In 2010-11, Kesler scored a career-high 41 goals as the Canucks won the Presidents’ Trophy and came within a game of winning the Stanley Cup. For his efforts, he was awarded the Selke Trophy as the best defensive forward in the league, snapping Pavel Datsyuk’s string of three straight seasons winning the award.

Unfortunately for Kesler and the Canucks, 2010-11 was the high-water mark for player and club. As a result, he’s now a member of the Anaheim Ducks, after the 29-year-old requested, and was granted, a trade out of Vancouver.

“I’m going to Anaheim to win a championship,” said Kesler. “That’s going to be my sole goal, and my team’s sole goal.”

And history shows that championship teams often have a player with a Selke on their résumé — be it Datsyuk in Detroit, Jonathan Toews in Chicago, Patrice Bergeron in Boston, Rod Brind’Amour in Carolina, or going all the way back to Bob Gainey in Montreal. The 2007 Ducks team that won it all had a Selke nominee in Samuel Pahlsson.

“I think I can fit into this team and be a good No. 2 behind Ryan Getzlaf,” said Kesler, who played behind Henrik Sedin in Vancouver. “We have size, speed and grit. I’d say that Getzlaf is one of the best centers in the game. I’m going to come in behind him and do my job.”

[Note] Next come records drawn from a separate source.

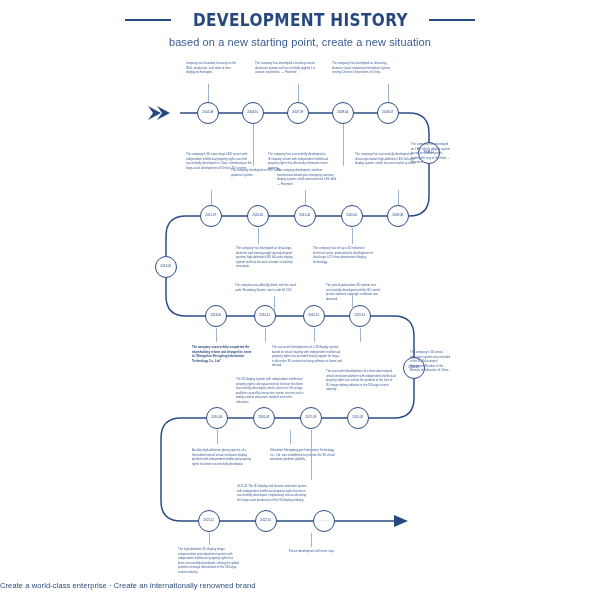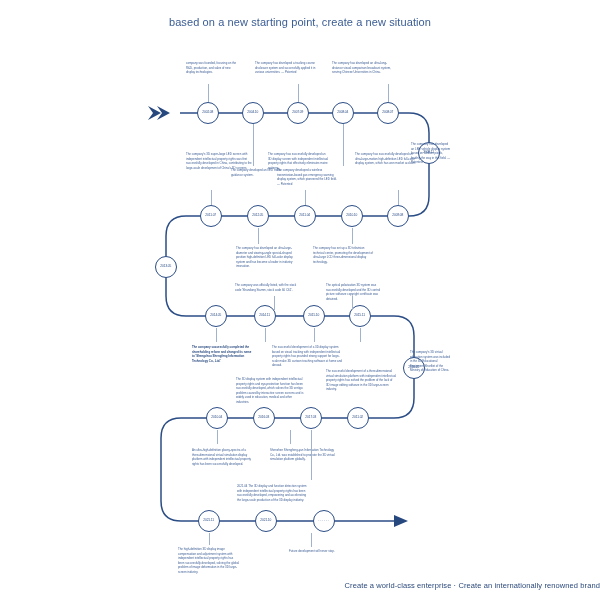--- a/index.html
+++ b/index.html
@@ -28,21 +28,21 @@
   }
   .subtitle{
     margin-top:6px;
     font-size:11px;
     color:#3a5c94;
     letter-spacing:.1px;
   }
 
   
   .footer{
-    position:absolute;left:0;bottom:10px;width:600px;text-align:right;
+    position:absolute;left:0;bottom:10px;width:600px;text-align:left;
     font-size:7.5px;color:#2c4a7c;letter-spacing:.1px;
   }
 
   
   svg.path-layer{position:absolute;left:0;top:0;width:600px;height:600px;}
 
   
   .node{
     position:absolute;
     width:22px;height:22px;
@@ -82,20 +82,25 @@
     width:0.6px;
     background:#9fb3cf;
   }
 </style>
 </head>
 <body>
 
 <div id="stage">
 
   <div class="header">
+    <div class="title-row">
+      <div class="rule"></div>
+      <div class="title">DEVELOPMENT HISTORY</div>
+      <div class="rule"></div>
+    </div>
     <div class="subtitle">based on a new starting point, create a new situation</div>
   </div>
 
   <svg class="path-layer" viewBox="0 0 600 600">
 
     <path d="M 180 113
              L 409 113
              Q 429 113 429 133
              L 429 196
              Q 429 216 409 216

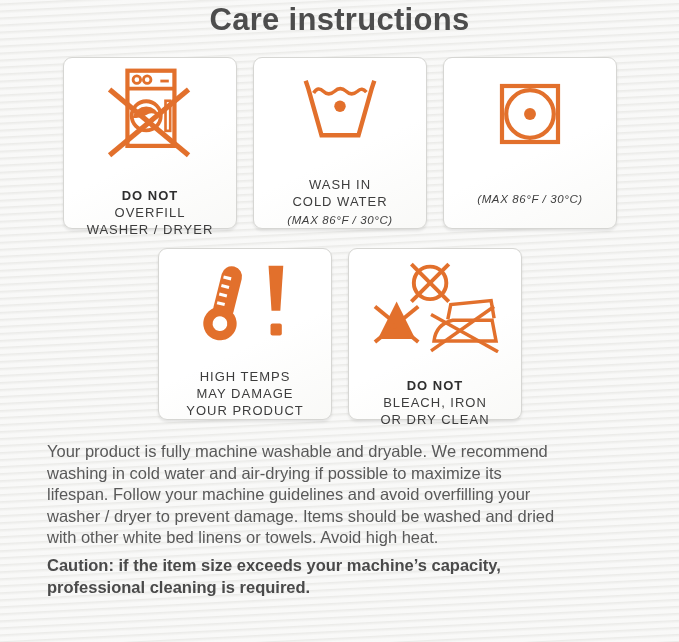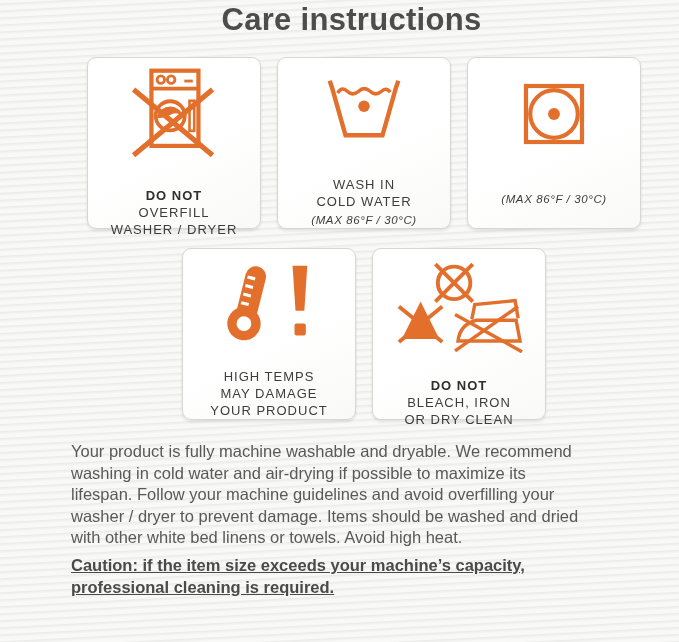--- a/index.html
+++ b/index.html
@@ -6,21 +6,21 @@
   html,body { width: 679px; height: 642px; }
   body {
     font-family: "Liberation Sans", sans-serif;
     background-color: #f1f1ef;
     background-image: repeating-linear-gradient(177deg,
       rgba(255,255,255,0.55) 0px, rgba(255,255,255,0.55) 3px,
       rgba(210,210,206,0.18) 4px, rgba(255,255,255,0.55) 7px);
     position: relative;
     overflow: hidden;
   }
-  .stage { position: absolute; inset: 0; margin-left: 24px; }
+  .stage { position: absolute; inset: 0; }
   .page-title {
     position: absolute; top: 2px; left: 0; width: 100%;
     text-align: center;
     font-size: 31px; font-weight: bold; letter-spacing: 0.3px;
     color: #4d4d4d;
   }
   .card {
     position: absolute;
     width: 174px; height: 172px;
     background: linear-gradient(155deg, #ffffff 55%, #f9f9f7 100%);
@@ -59,21 +59,20 @@
   .sub-label:empty { display: none; }
   .body-paragraph {
     position: absolute; left: 47px; top: 441px; width: 600px;
     font-size: 16.5px; line-height: 21.5px; color: #595959;
     white-space: pre-line;
   }
   .caution-text {
     position: absolute; left: 47px; top: 555px; width: 600px;
     font-size: 16.5px; line-height: 21.5px; font-weight: bold; color: #4a4a4a;
     white-space: pre-line;
-    text-decoration: underline;
   }
   svg { display: block; }
   .orange-stroke { stroke: #e2702c; fill: none; }
   .orange-fill { fill: #e2702c; }
 </style>
 </head>
 <body>
 
 <div class="stage">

Motivation shouldn’t be a problem for Kesler, who’s suffered the two biggest losses a hockey player can possibly suffer. In 2011, he lost Game 7 of the Stanley Cup Final. In 2010, he lost the Olympic gold-medal game as a member of Team USA.

Health, however, could be another story. A veteran of 655 regular-season NHL games, Kesler’s body has taken a lot of punishment. He had hip surgery in the summer of 2011. He had shoulder surgery in the summer of 2012.

Yet despite all the hard miles he’s logged, Kesler still managed to lead the Canucks with 25 goals in 2013-14, while averaging 21:49 of ice time per game. Among NHL forwards, only Sidney Crosby (21:58) played more per contest.

In fact, Kesler’s increased ice time under coach John Tortorella became a hot topic in hockey-mad Vancouver, where there’s rarely a shortage of hot topics.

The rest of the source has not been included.